Storozynski was a member of the New York Daily News editorial board, starting in 1996. In 1999, the editorial board was awarded a Pulitzer Prize for Editorial Writing for "its effective campaign to rescue Harlem's Apollo Theatre from the financial mismanagement that threatened the landmark's survival".

He was the founding editor of amNewYork. He later was the city editor of the New York Sun. He has also been published in the European edition of The Wall Street Journal, Chicago Tribune, The New York Post, Newsday and other publications.

He was a chairman of the Federal Credit Union Board of Directors.

In November 2008, he was elected President of The Kosciuszko Foundation. As of July 2016, he became chairman of the Board of Trustees of that Foundation.

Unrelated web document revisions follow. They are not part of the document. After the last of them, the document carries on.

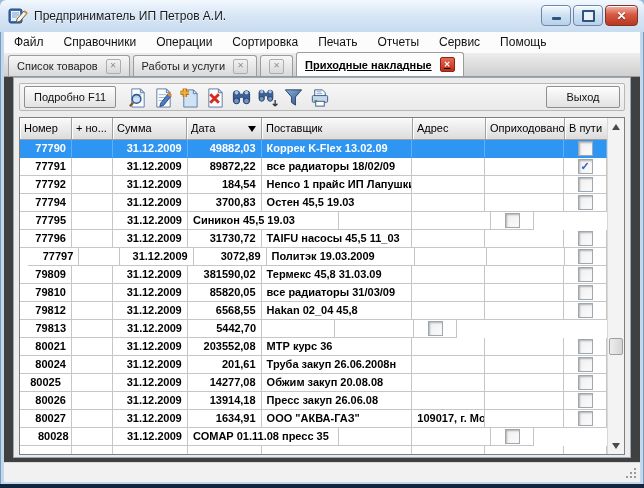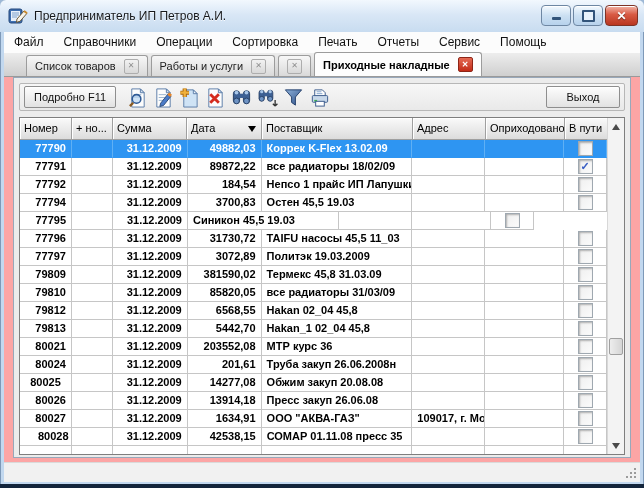--- a/index.html
+++ b/index.html
@@ -18,7 +18,7 @@
   .wbtn.close{width:31px;background:linear-gradient(#F2B5A8,#D85A44 45%,#B93620);border-color:#7E3326;}
   .wbtn.close .x{color:#fff;font-size:12px;font-weight:bold;line-height:1;text-shadow:0 1px 1px rgba(0,0,0,.5);}
   
-  .inner{position:absolute;left:4px;right:4px;top:32px;height:449px;background:#fca5a5;}
+  .inner{position:absolute;left:4px;right:4px;top:32px;height:449px;background:#404040;}
   .menubar{position:absolute;left:0;right:0;top:0;height:21px;background:#FCFCFC;display:flex;align-items:center;border-bottom:1px solid #E6E6E6;}
   .menuitem{font-size:12px;color:#111;padding:0 10px;line-height:21px;cursor:default;}
   

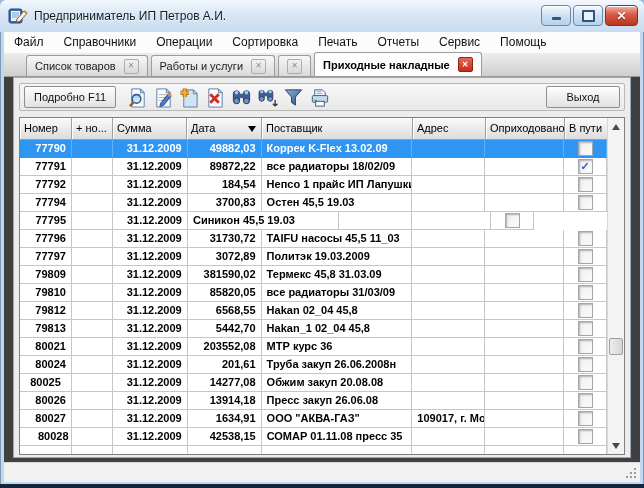--- a/index.html
+++ b/index.html
@@ -23,7 +23,7 @@
   .menuitem{font-size:12px;color:#111;padding:0 10px;line-height:21px;cursor:default;}
   
   .tabstrip{position:absolute;left:0;right:0;top:21px;height:24px;background:linear-gradient(#EDEDED,#CFCFCF);
-    border-bottom:1px solid #9A9A9A;display:flex;align-items:flex-end;padding-left:22px;box-sizing:border-box;}
+    border-bottom:1px solid #9A9A9A;display:flex;align-items:flex-end;padding-left:4px;box-sizing:border-box;}
   .tab{display:flex;align-items:center;gap:8px;height:20px;padding:0 8px;margin-right:3px;border:1px solid #9C9C9C;border-bottom:none;
     border-radius:3px 3px 0 0;background:linear-gradient(#F7F7F7,#D9D9D9);font-size:11px;color:#222;cursor:default;}
   .tab.active{height:23px;background:#FDFDFD;font-weight:bold;color:#000;}

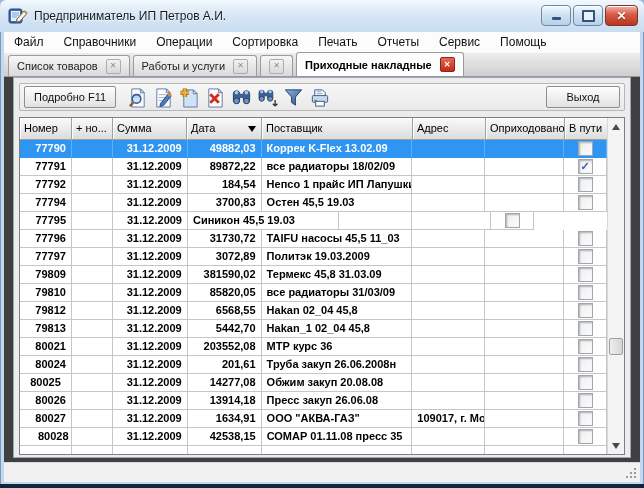--- a/index.html
+++ b/index.html
@@ -26,7 +26,7 @@
     border-bottom:1px solid #9A9A9A;display:flex;align-items:flex-end;padding-left:4px;box-sizing:border-box;}
   .tab{display:flex;align-items:center;gap:8px;height:20px;padding:0 8px;margin-right:3px;border:1px solid #9C9C9C;border-bottom:none;
     border-radius:3px 3px 0 0;background:linear-gradient(#F7F7F7,#D9D9D9);font-size:11px;color:#222;cursor:default;}
-  .tab.active{height:23px;background:#FDFDFD;font-weight:bold;color:#000;}
+  .tab.active{height:23px;background:#FDFDFD;font-weight:bold;color:#000;text-decoration:underline;}
   .tabx{width:13px;height:13px;border:1px solid #ADADAD;border-radius:2px;background:linear-gradient(#F2F2F2,#D8D8D8);
     display:flex;align-items:center;justify-content:center;font-size:8px;color:#8F8F8F;line-height:1;}
   .tab.active .tabx{background:linear-gradient(#E46A54,#C22B17);border-color:#8E2517;color:#fff;font-weight:bold;}

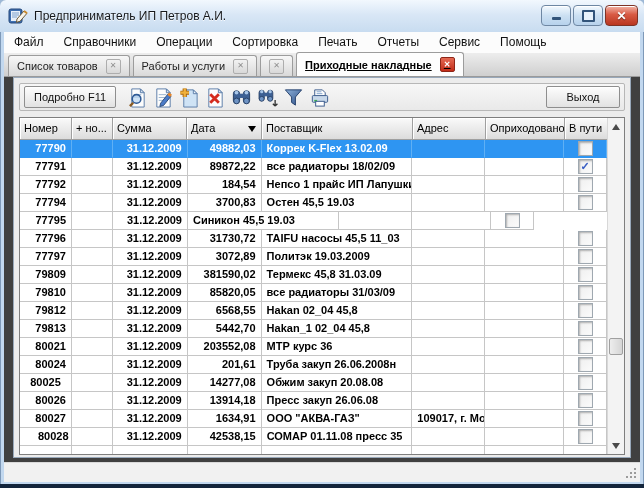--- a/index.html
+++ b/index.html
@@ -308,7 +308,7 @@
               </div>
             </div>
             <div class="grow">
-              <div class="gcell a-right" style="width: 52px;">77797</div>
+              <div class="gcell a-right" style="width: 52px; margin-left: 8px;">77797</div>
               <div class="gcell a-left" style="width: 41px;"></div>
               <div class="gcell a-right" style="width: 75px;">31.12.2009</div>
               <div class="gcell a-right" style="width: 74px;">3072,89</div>

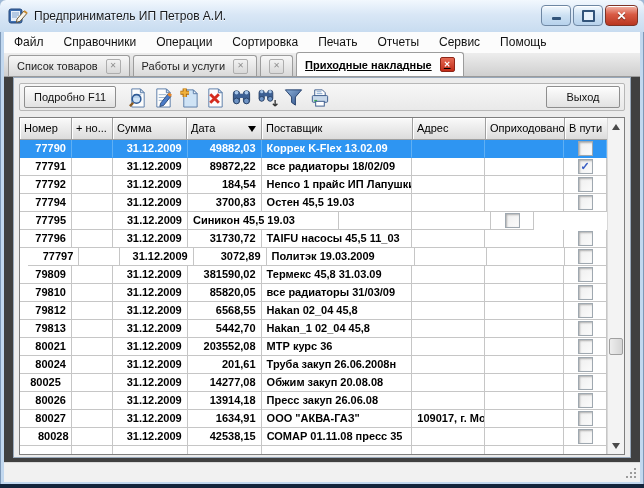--- a/index.html
+++ b/index.html
@@ -360,7 +360,6 @@
               <div class="gcell a-left" style="width: 41px;"></div>
               <div class="gcell a-right" style="width: 75px;">31.12.2009</div>
               <div class="gcell a-right" style="width: 74px;">5442,70</div>
-              <div class="gcell a-left" style="width: 151px;">Hakan_1 02_04 45,8</div>
               <div class="gcell a-left" style="width: 73px;"></div>
               <div class="gcell a-left" style="width: 79px;"></div>
               <div class="gcell a-center" style="width: 43px;">

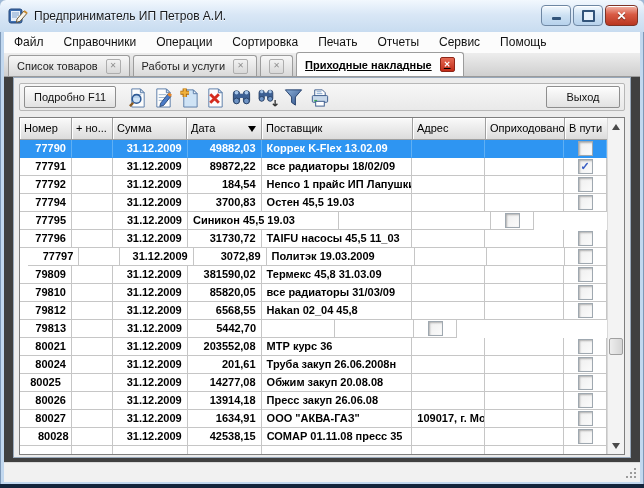--- a/index.html
+++ b/index.html
@@ -430,7 +430,6 @@
               <div class="gcell a-right" style="width: 52px; padding-left: 18px;">80028</div>
               <div class="gcell a-left" style="width: 41px;"></div>
               <div class="gcell a-right" style="width: 75px;">31.12.2009</div>
-              <div class="gcell a-right" style="width: 74px;">42538,15</div>
               <div class="gcell a-left" style="width: 151px;">СОМАР 01.11.08 пресс 35</div>
               <div class="gcell a-left" style="width: 73px;"></div>
               <div class="gcell a-left" style="width: 79px;"></div>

His biography of Kosciuszko, The Peasant Prince: Thaddeus Kosciuszko and the Age of Revolution, was published in 2009 by St. Martin's Press, winning several awards, including the 2010 Fraunces Tavern Museum Book Award and the Knights Templar Military History Award, the "Military Order of Saint Louis."

Storozynski's essay "From Serfdom to Freedom: Polish Catholics Find A Refuge," was published in the book Catholics in New York, Society Culture, and Politics, 1808–1946, to coincide with the exhibit on Catholics at the Museum of the City of New York.

==Honors==
In September 2011, Polish President Bronislaw Komorowski awarded Storozynski with the Officer's Cross of the Order of Merit of the Republic of Poland.

In February 2012, Nobel Peace Prize Winner, President Lech Wałęsa awarded Storozynski with the Lech Wałęsa Media Award.

==Works==
- Alex Storozynski, The Peasant Prince: Thaddeus Kosciuszko and the Age of Revolution, 1st edition, Thomas Dunne Books, 2009.
- Alex Storozynski, Spies in My Blood: Secrets of a Polish Family's Fight Against Nazis & Communists, Polestar-Media, 2024, ISBN 979-8991187503, 378 pp.